About this task> In the data below, locate each line with the word "Elettrolitico" and list it.
• • • • •
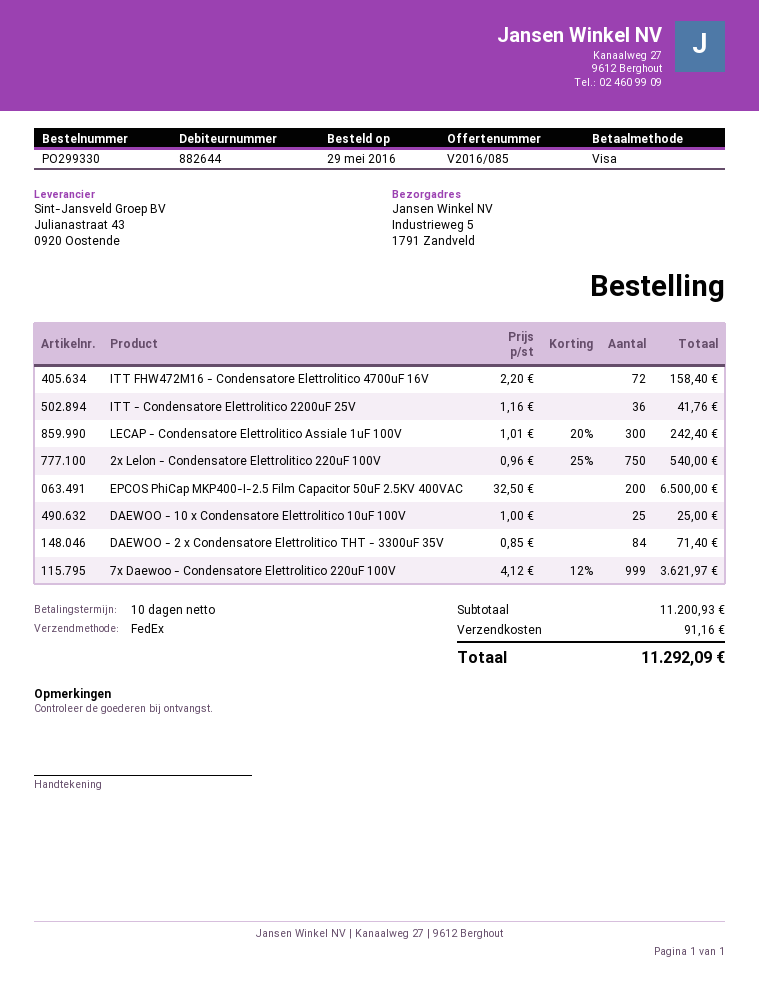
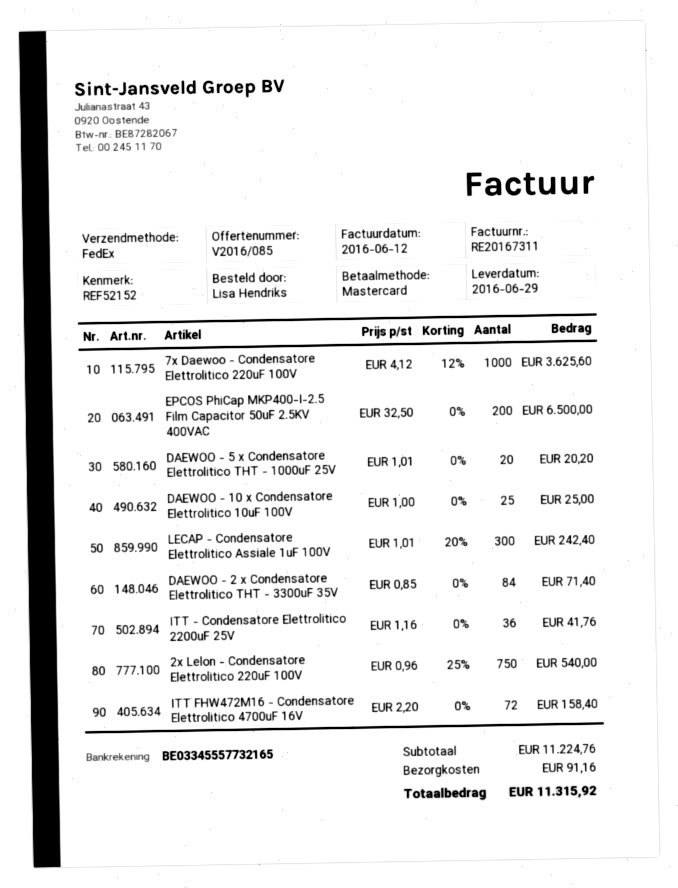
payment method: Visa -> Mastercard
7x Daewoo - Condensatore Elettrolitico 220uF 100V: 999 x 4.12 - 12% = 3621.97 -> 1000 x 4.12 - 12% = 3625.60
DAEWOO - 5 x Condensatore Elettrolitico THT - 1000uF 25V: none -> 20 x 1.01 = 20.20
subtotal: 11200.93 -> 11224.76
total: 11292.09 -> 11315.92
• • • • •
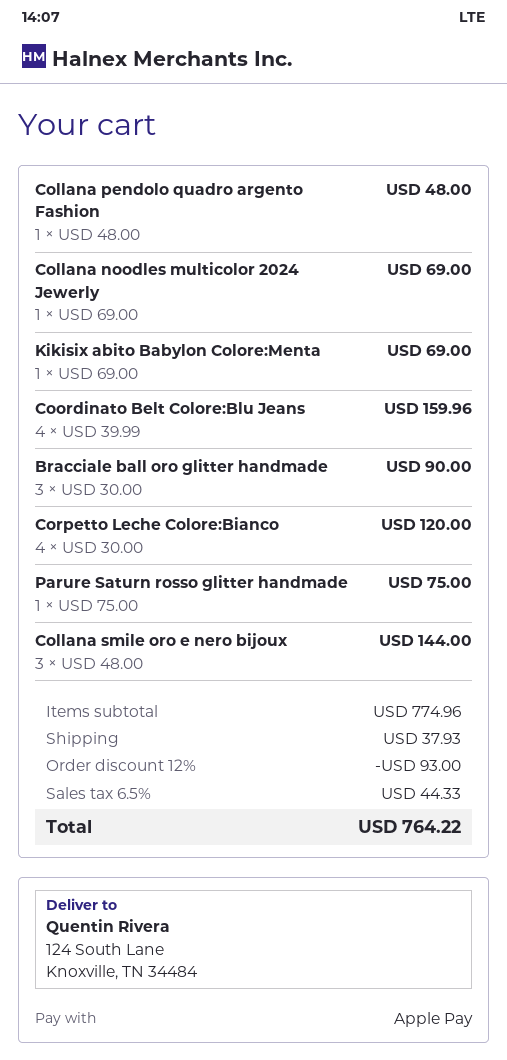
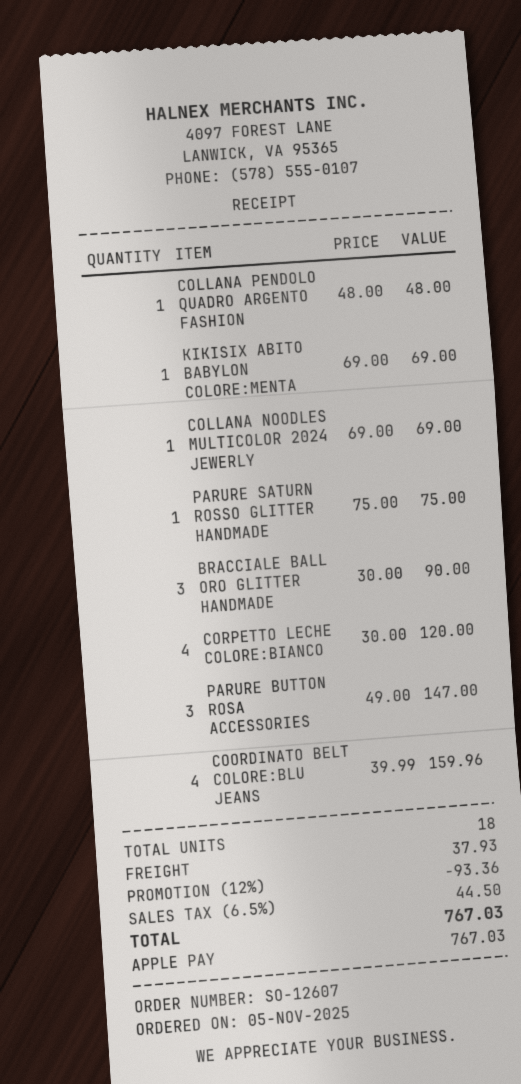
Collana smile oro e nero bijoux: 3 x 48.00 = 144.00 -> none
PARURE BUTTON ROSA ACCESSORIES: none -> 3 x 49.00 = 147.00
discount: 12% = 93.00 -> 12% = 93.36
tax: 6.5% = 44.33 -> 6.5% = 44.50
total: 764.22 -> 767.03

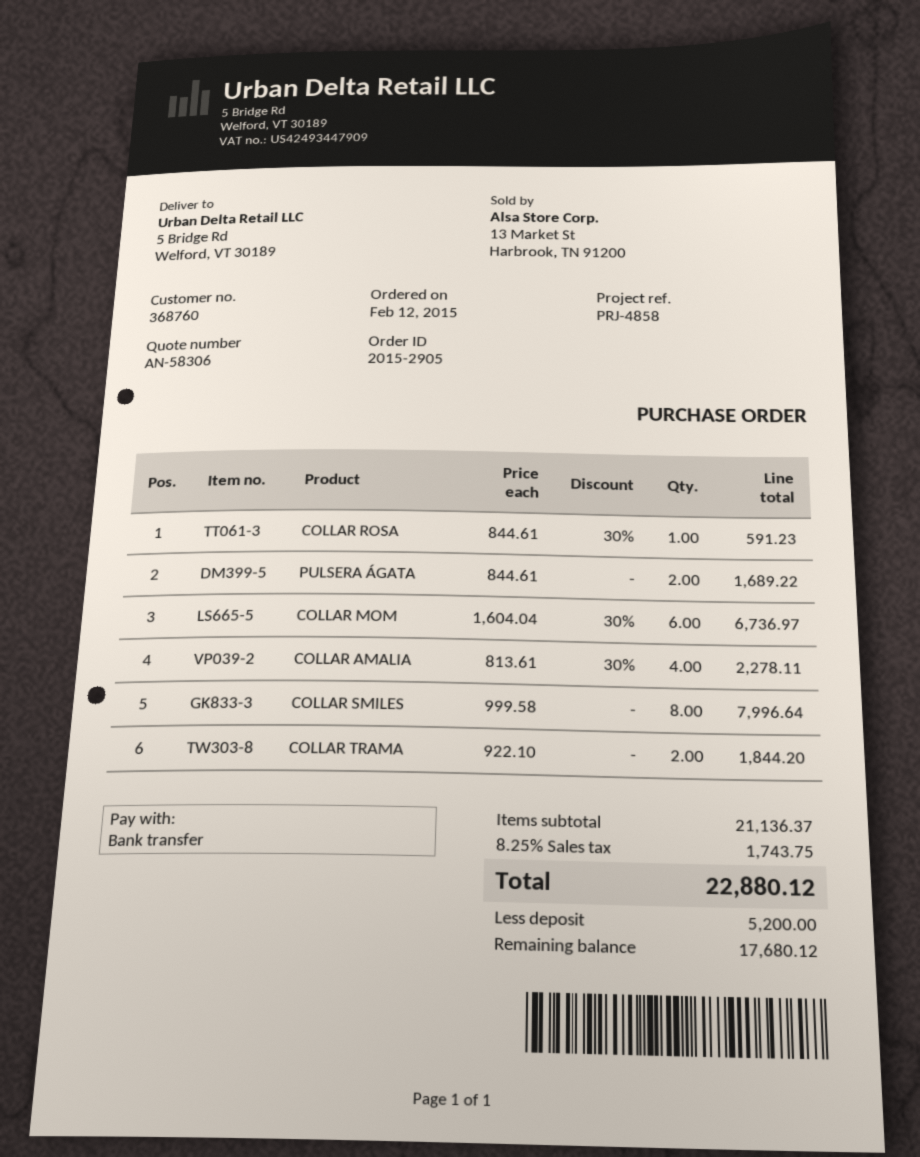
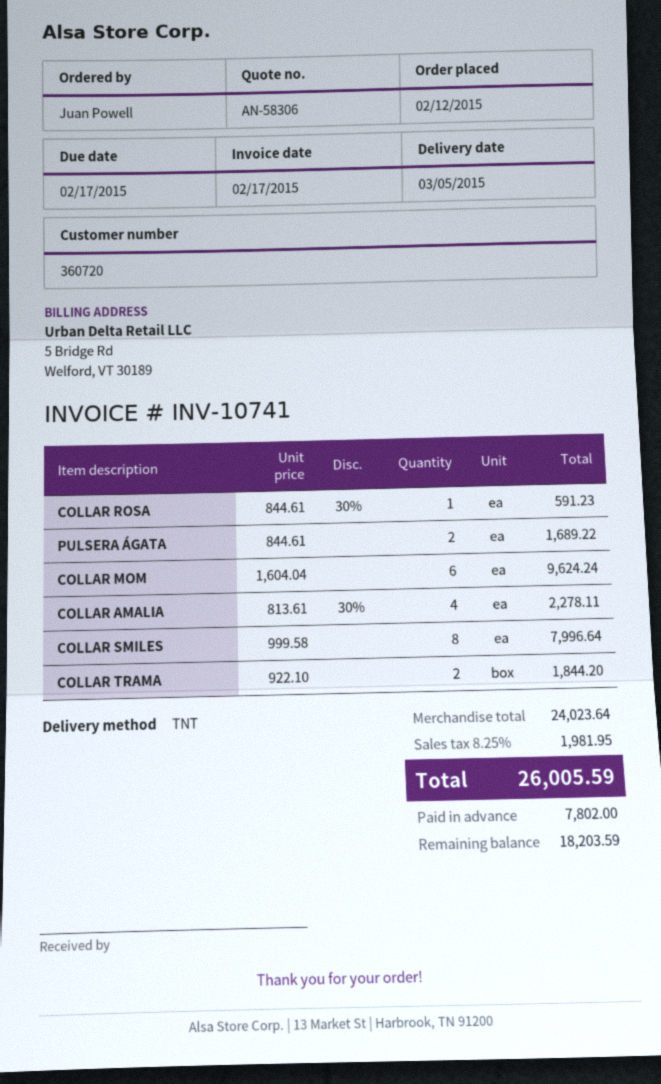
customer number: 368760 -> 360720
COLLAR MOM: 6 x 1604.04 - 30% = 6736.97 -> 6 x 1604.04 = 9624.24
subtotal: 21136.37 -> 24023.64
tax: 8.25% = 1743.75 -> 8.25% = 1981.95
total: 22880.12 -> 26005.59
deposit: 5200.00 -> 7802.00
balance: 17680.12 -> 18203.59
• • • • •
Output of the exercise>
7x Daewoo - Condensatore Elettrolitico 220uF 100V: 999 x 4.12 - 12% = 3621.97 -> 1000 x 4.12 - 12% = 3625.60
DAEWOO - 5 x Condensatore Elettrolitico THT - 1000uF 25V: none -> 20 x 1.01 = 20.20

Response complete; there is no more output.